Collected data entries
::::::::::

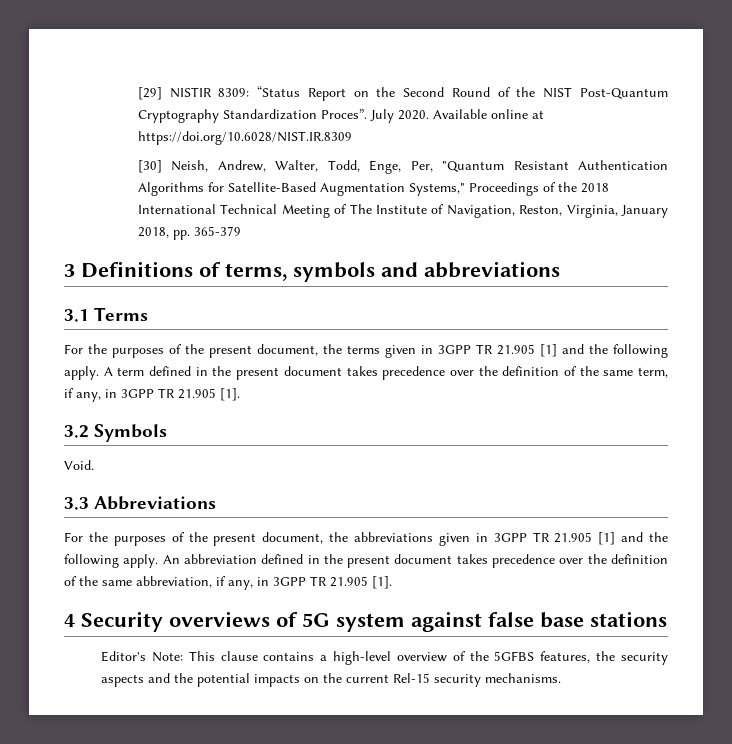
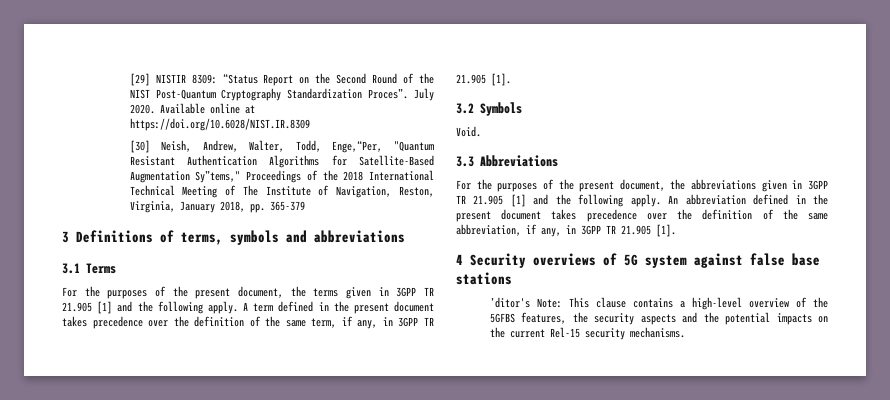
- [30] Neish, Andrew, Walter, Todd, Enge, Per, "Quantum Resistant Authentication Algorithms for Satellite-Based Augmentation Systems," Proceedings of the 2018 International Technical Meeting of The Institute of Navigation, Reston, Virginia, January 2018, pp. 365-379
+ [30] Neish, Andrew, Walter, Todd, Enge,“Per, "Quantum Resistant Authentication Algorithms for Satellite-Based Augmentation Sy”tems," Proceedings of the 2018 International Technical Meeting of The Institute of Navigation, Reston, Virginia, January 2018, pp. 365-379
- Editor's Note: This clause contains a high-level overview of the 5GFBS features, the security aspects and the potential impacts on the current Rel-15 security mechanisms.
+ ’ditor's Note: This clause contains a high-level overview of the 5GFBS features, the security aspects and the potential impacts on the current Rel-15 security mechanisms.

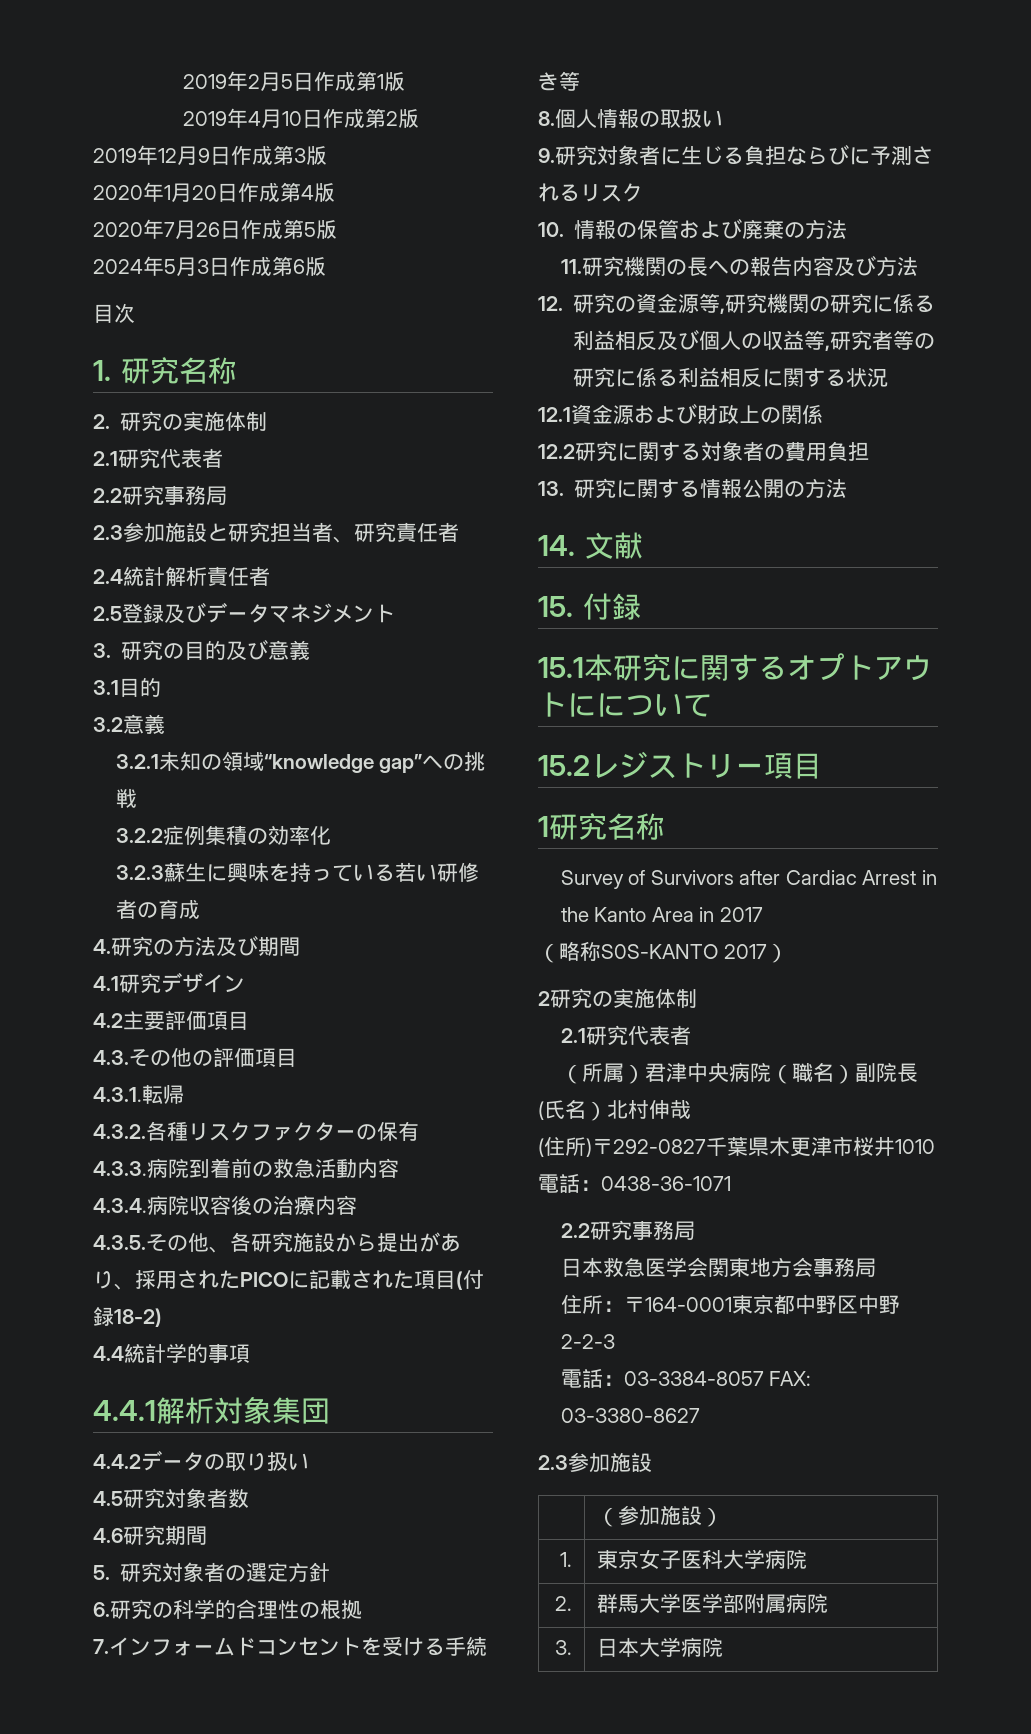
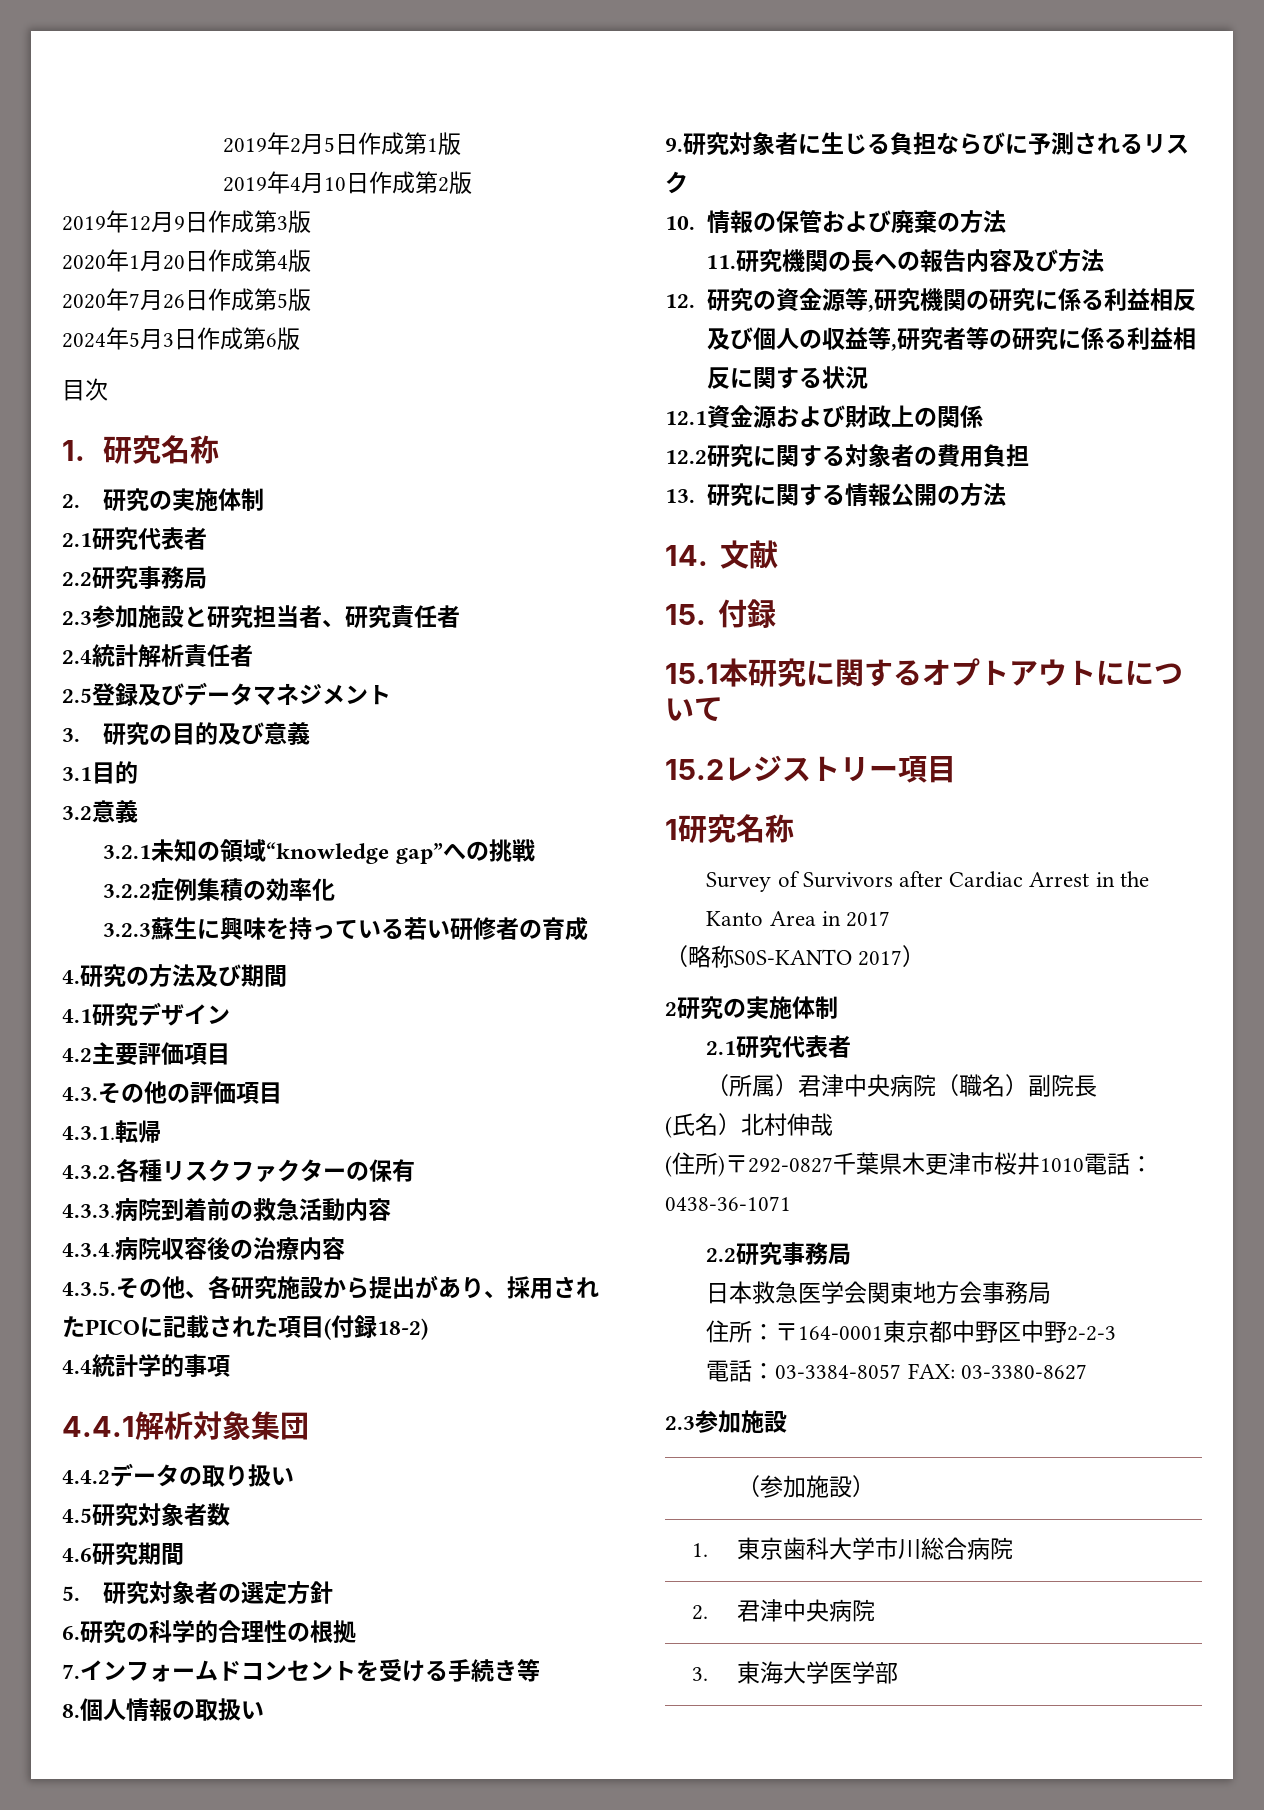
- 1. | 東京女子医科大学病院
- 2. | 群馬大学医学部附属病院
- 3. | 日本大学病院
+ 1. | 東京歯科大学市川総合病院
+ 2. | 君津中央病院
+ 3. | 東海大学医学部

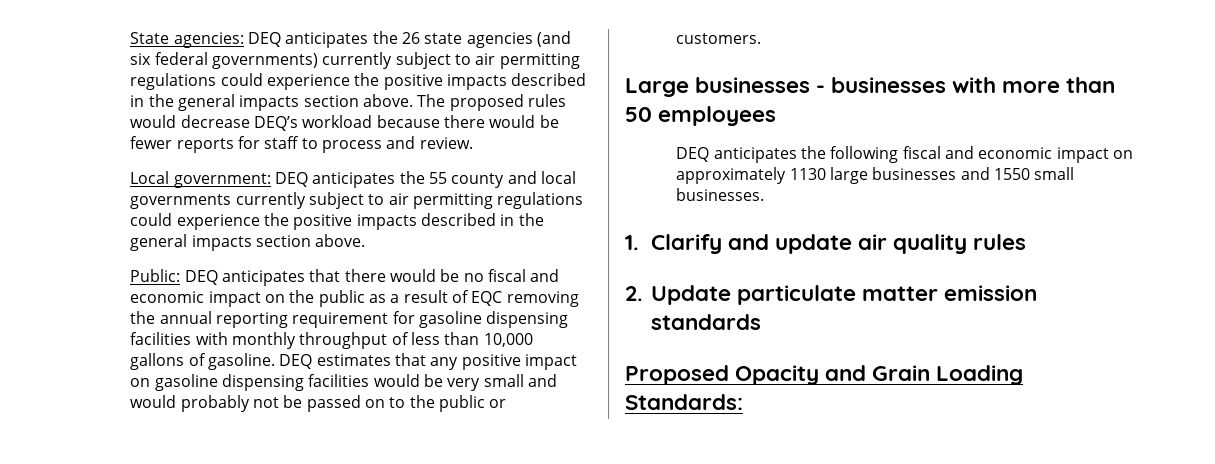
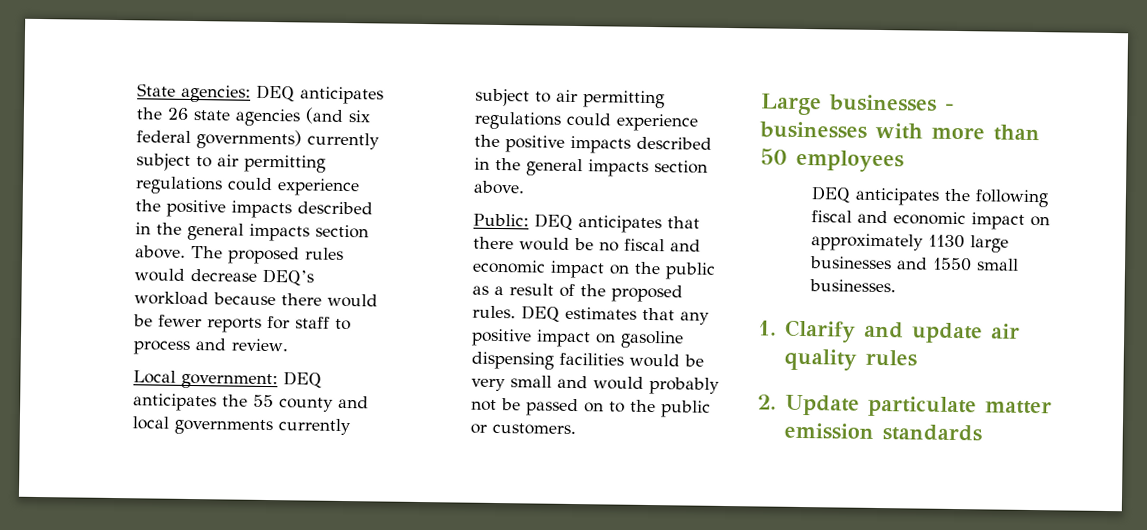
- Public: DEQ anticipates that there would be no fiscal and economic impact on the public as a result of EQC removing the annual reporting requirement for gasoline dispensing facilities with monthly throughput of less than 10,000 gallons of gasoline.
+ Public: DEQ anticipates that there would be no fiscal and economic impact on the public as a result of the proposed rules.
- Proposed Opacity and Grain Loading Standards:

::::::::::

What is required:
Copy the records above exactly. Do not carry any picture into the copy.

Exercise response:
- [30] Neish, Andrew, Walter, Todd, Enge, Per, "Quantum Resistant Authentication Algorithms for Satellite-Based Augmentation Systems," Proceedings of the 2018 International Technical Meeting of The Institute of Navigation, Reston, Virginia, January 2018, pp. 365-379
+ [30] Neish, Andrew, Walter, Todd, Enge,“Per, "Quantum Resistant Authentication Algorithms for Satellite-Based Augmentation Sy”tems," Proceedings of the 2018 International Technical Meeting of The Institute of Navigation, Reston, Virginia, January 2018, pp. 365-379
- Editor's Note: This clause contains a high-level overview of the 5GFBS features, the security aspects and the potential impacts on the current Rel-15 security mechanisms.
+ ’ditor's Note: This clause contains a high-level overview of the 5GFBS features, the security aspects and the potential impacts on the current Rel-15 security mechanisms.

- 1. | 東京女子医科大学病院
- 2. | 群馬大学医学部附属病院
- 3. | 日本大学病院
+ 1. | 東京歯科大学市川総合病院
+ 2. | 君津中央病院
+ 3. | 東海大学医学部

- Public: DEQ anticipates that there would be no fiscal and economic impact on the public as a result of EQC removing the annual reporting requirement for gasoline dispensing facilities with monthly throughput of less than 10,000 gallons of gasoline.
+ Public: DEQ anticipates that there would be no fiscal and economic impact on the public as a result of the proposed rules.
- Proposed Opacity and Grain Loading Standards:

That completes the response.